▶ **Problem to solve**
Leave the pictures out and give every entry again exactly.

▶ **Dataset records**
-- -- --

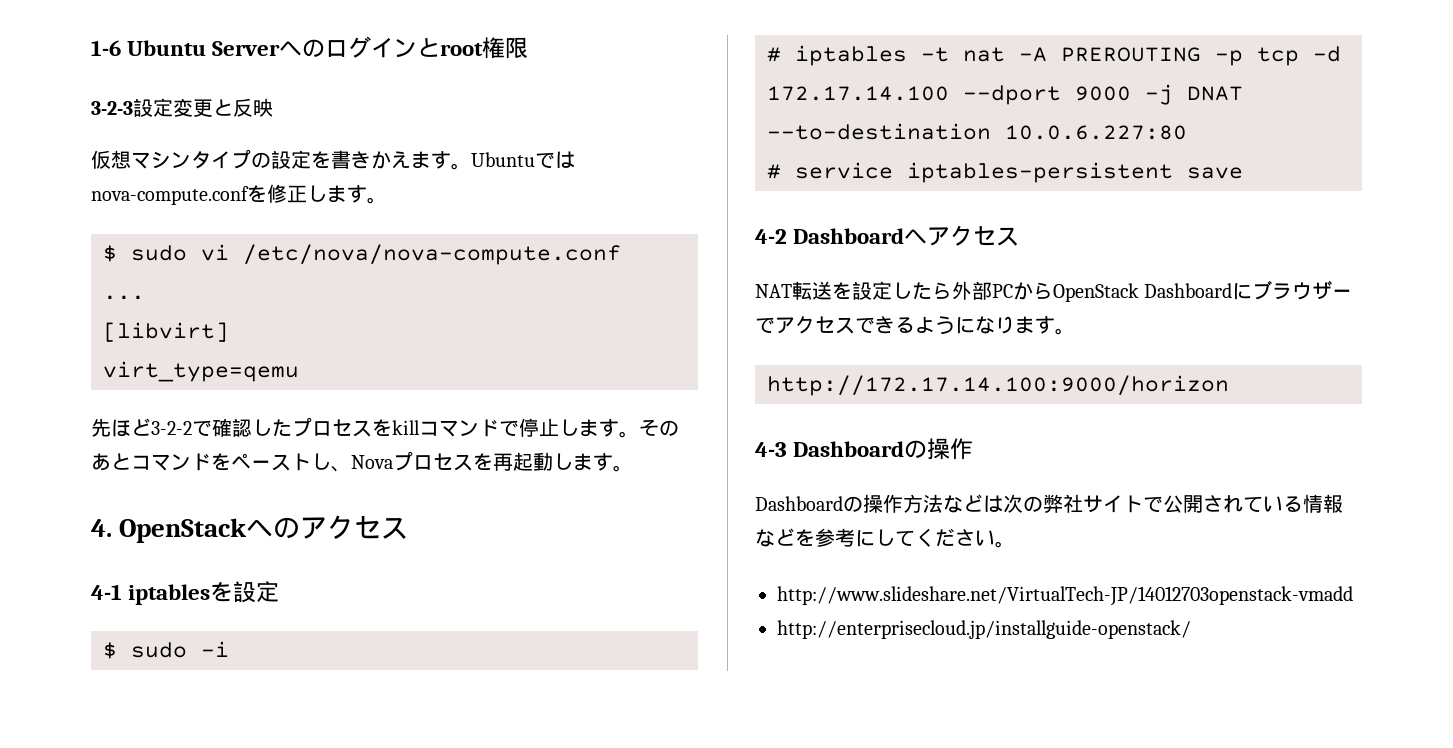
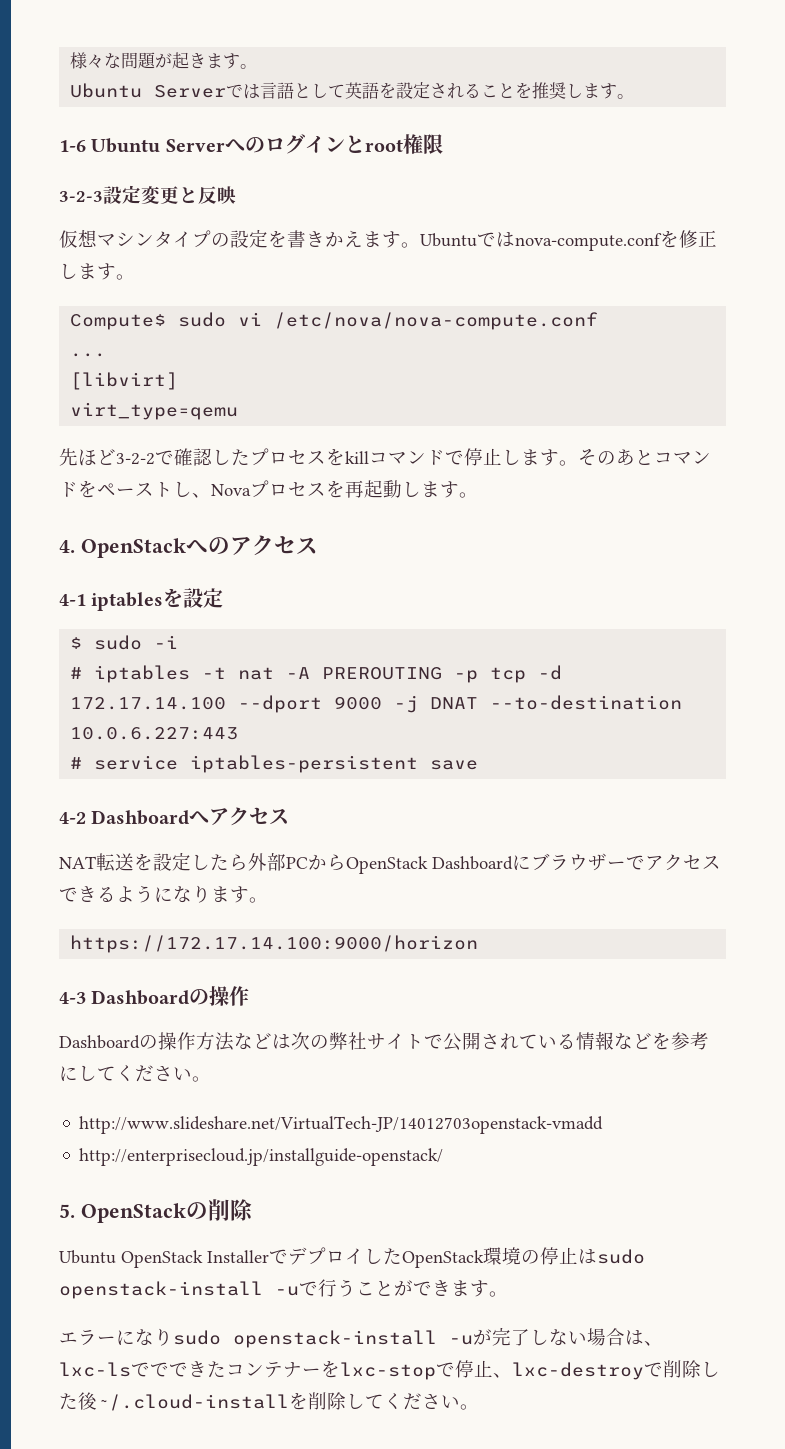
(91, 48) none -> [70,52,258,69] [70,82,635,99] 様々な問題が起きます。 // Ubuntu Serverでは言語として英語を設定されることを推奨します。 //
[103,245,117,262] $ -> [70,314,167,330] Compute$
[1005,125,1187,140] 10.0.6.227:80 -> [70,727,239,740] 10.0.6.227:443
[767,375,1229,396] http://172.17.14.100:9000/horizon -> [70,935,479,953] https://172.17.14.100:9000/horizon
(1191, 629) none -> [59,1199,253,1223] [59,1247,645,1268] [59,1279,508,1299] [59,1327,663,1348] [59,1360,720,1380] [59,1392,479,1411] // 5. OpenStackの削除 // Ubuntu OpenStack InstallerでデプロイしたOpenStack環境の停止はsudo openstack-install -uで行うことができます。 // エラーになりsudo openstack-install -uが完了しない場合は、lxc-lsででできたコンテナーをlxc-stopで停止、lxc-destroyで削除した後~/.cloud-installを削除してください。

-- -- --

▶ **Output**
(91, 48) none -> [70,52,258,69] [70,82,635,99] 様々な問題が起きます。 // Ubuntu Serverでは言語として英語を設定されることを推奨します。 //
[103,245,117,262] $ -> [70,314,167,330] Compute$
[1005,125,1187,140] 10.0.6.227:80 -> [70,727,239,740] 10.0.6.227:443
[767,375,1229,396] http://172.17.14.100:9000/horizon -> [70,935,479,953] https://172.17.14.100:9000/horizon
(1191, 629) none -> [59,1199,253,1223] [59,1247,645,1268] [59,1279,508,1299] [59,1327,663,1348] [59,1360,720,1380] [59,1392,479,1411] // 5. OpenStackの削除 // Ubuntu OpenStack InstallerでデプロイしたOpenStack環境の停止はsudo openstack-install -uで行うことができます。 // エラーになりsudo openstack-install -uが完了しない場合は、lxc-lsででできたコンテナーをlxc-stopで停止、lxc-destroyで削除した後~/.cloud-installを削除してください。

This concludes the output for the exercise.